I’m always giving my two cents (whether right or wrong, hehe), so I asked you, my fellow Devoted Grandmas, what advice you would give to a new grandma! There is some excellent advice here, so I recommend new and old grandmas alike read the following tidbits for a few grandparenting tips and tricks!

(In case you missed it, I periodically ask questions in my newsletter. I also want to hear from you, so be sure to subscribe!)

Being a Grandma is a privilege denied to many, just be yourself, natural and kind.  Grandchildren are a special joy.
-Iris 
Remember everything is different now.  I was way to aggressive with my “old” advice.  Blessings as usual. Happy Easter. Live this every day. Look forward to the message.
-Barbara 
Most important - Give the new parents time to adjust as a new family!

If you do visit - especially for an extended time - don't behave like a guest. Offer to help in any way possible. Throw out ideas, be it laundry (wash and/or fold), cooking, cleaning, shopping, taking care of baby so they can get some sleep. Don't overstay your welcome. 

Don't offer unsolicited advice. And when/if they ask for help? Don't take over w/o asking if they'd like you to show them. 

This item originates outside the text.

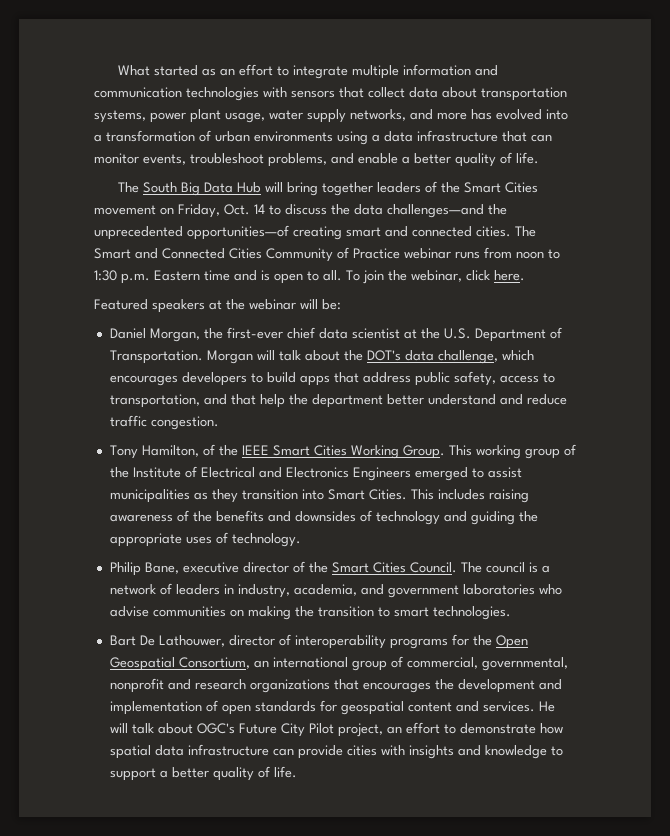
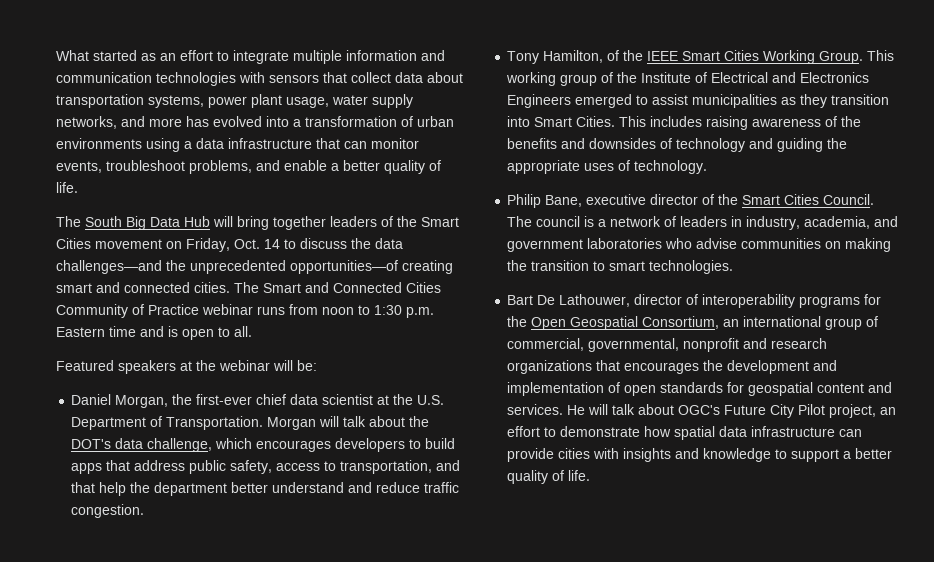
- To join the webinar, click here.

Always remember that this is *their* baby - not yours. Remind them that they know their baby best. Yes - even better than you do.
-Anna 
Do not give unsolicited advice!  Unless it is a dangerous situation just keep quiet.
-Nancy 
Just love them unconditionally, that is our role as grandparents!!  I also try to remember what it was like to raise 4 boys and be open and willing to help out whenever I am able without stepping on the parents toes.  I know how much I appreciated the help and encouragement when my sons were little.
-Debbie 
My offers of advice are :
1) enjoy as much as you can, but don't take over.
2) listen to what the parents are saying and respect their wishes. It's their turn now, you've already gone through parenthood. If you're lucky they'll turn to for advice anyway. 
3) each and every child is different, so don't be concerned what another one is doing, but if you are concerned about your grandchild, speak the parents, but choose your words carefully so you don't cause upset.
4) don't try to make amends with your grandchild from mistakes you made with your own children. 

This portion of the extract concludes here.